Failed test cases for the IIM runs with numerical setup.

grid spacing	1Å	0.5Å	0.25Å
Failures	1lyp	1pih	2jhb
	1dip	1mut	1hyk
		1e6q	1gnc

4.4. GPU Implementation

Finally, we implemented the BiCG linear system solver for the IIM, which is the most time-consuming portion of the algorithm as shown in Table 5. The results with the protein test set are showed in Figure 6. The PB energies agree excellently between GPU and CPU programs, with the medium relative error of 0.07% for the test set. The timing of the GPU solver also shows an impressive performance boost here, with the speedup ratio of about 20. The implementation on GPU makes the analytical setup IIM program more feasible for practical biomolecular applications.

Figure 6.

Comparison of PB energies (kcal/mol) and solver timing (seconds) between GPU and CPU runs. The energy trend line is 1.001x+1.088, with the medium relative deviation between the two sets 0.066%. The timing trend line is 0.045x+0.921, with the GPU program about 20 times faster than the CPU program.

5. Conclusion

In this study, we introduced both analytical setup of interface conditions and surface regulation into the IIM to address its instability and slow convergence. The analytical setup was found to obtain more accurate solutions than the numerical setup in the analytical test cases. The method was found to be able to obtain a good result even with coarse grid spacings, like 1 Å. At the widely used grid spacing of 0.5 Å, the analytical setup can also lead to much smaller relative errors (less than 0.1%) than the numerical setup. Overall the analytical setup converges in a quadratic manner, as predicted by theory.

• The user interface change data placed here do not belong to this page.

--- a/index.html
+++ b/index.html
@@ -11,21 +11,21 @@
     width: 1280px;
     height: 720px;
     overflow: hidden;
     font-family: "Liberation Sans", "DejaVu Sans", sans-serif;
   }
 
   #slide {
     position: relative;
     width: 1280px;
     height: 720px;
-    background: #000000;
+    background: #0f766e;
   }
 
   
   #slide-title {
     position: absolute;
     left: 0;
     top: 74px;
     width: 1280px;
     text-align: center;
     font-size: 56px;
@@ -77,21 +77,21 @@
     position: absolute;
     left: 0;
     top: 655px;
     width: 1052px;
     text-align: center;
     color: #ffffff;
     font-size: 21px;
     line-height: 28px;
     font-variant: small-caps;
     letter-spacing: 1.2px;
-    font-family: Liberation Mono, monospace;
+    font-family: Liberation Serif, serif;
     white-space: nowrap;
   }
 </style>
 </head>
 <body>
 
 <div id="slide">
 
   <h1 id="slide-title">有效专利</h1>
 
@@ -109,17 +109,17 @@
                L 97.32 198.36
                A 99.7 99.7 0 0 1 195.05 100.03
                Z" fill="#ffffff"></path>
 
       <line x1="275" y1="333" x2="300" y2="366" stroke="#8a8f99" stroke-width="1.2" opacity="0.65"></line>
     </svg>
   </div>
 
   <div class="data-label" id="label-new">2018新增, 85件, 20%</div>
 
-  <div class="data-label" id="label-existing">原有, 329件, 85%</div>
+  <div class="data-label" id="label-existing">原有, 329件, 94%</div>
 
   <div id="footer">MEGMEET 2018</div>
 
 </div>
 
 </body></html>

The surface regulation scheme further speeds up the convergence for nontrivial biomolecules. For the widely used coarse grid spacings of 0.5 and 1.0 Å, the analytical setup with the surface regulation was found to roughly halve the relative errors from the numerical setup. Specifically, the relative error of PB energies at 0.5 Å is about 0.5% with respect to the limiting values at 0 Å or about 0.2% with respect to the values computed at 0.2 Å. These are similar to those of the higher-order solvers such as MIBPB at their recommended grid spacing. In addition, the numerical uncertainty of the PB energies is reduced to a few tenth of a percentage point of the mean. In summary both numerical error and uncertainty of the new analytical IIM method are much smaller than the thermal noise of typical room-temperature MD simulations, for which the PB method is often used as a post-processing tool.

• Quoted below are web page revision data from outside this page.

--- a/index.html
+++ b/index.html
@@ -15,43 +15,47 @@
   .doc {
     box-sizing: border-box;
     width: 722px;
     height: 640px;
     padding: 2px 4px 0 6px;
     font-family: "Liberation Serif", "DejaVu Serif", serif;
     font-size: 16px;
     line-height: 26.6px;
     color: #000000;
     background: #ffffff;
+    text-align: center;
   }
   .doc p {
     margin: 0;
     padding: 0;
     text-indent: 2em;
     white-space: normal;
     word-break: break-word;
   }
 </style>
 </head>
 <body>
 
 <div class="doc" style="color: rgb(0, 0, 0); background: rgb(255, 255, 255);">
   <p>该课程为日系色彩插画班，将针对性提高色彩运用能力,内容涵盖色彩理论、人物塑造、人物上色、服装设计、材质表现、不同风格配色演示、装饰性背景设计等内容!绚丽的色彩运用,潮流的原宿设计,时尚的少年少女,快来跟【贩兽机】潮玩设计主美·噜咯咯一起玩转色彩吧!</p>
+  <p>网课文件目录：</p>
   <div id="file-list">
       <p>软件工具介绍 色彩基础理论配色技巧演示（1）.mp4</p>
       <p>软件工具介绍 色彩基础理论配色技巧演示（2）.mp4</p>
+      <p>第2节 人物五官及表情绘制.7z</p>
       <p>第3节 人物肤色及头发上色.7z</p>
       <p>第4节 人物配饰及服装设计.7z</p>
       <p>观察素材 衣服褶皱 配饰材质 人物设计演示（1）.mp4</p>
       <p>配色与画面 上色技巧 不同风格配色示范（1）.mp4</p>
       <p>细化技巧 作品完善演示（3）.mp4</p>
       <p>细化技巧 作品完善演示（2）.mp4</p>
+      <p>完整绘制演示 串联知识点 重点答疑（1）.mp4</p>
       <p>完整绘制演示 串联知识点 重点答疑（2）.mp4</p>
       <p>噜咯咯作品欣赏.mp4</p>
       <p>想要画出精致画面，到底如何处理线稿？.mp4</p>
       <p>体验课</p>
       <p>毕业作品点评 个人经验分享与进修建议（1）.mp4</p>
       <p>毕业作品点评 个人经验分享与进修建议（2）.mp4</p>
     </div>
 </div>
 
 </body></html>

More interestingly the analytical setup significantly improves the solver efficiency at the tested coarser grid spacings. For grid spacings of 1 Å and 0.5 Å, the solver time was decreased by 5x and 2x, respectively. This is because the analytical setup generates more precise coefficients for the final discretized equations, leading to better-conditioned linear systems. This also leads to a more stable algorithm. In our protein test set over 500 proteins, none of them failed with the analytical setup. Finally, we implemented the GPU BiCG solver for the IIM. The PB energies agree excellently between GPU and CPU programs, and the timing analysis shows that the GPU solver is about 20 faster than the CPU solver, which makes the analytical setup IIM program more feasible for practical biophysical studies.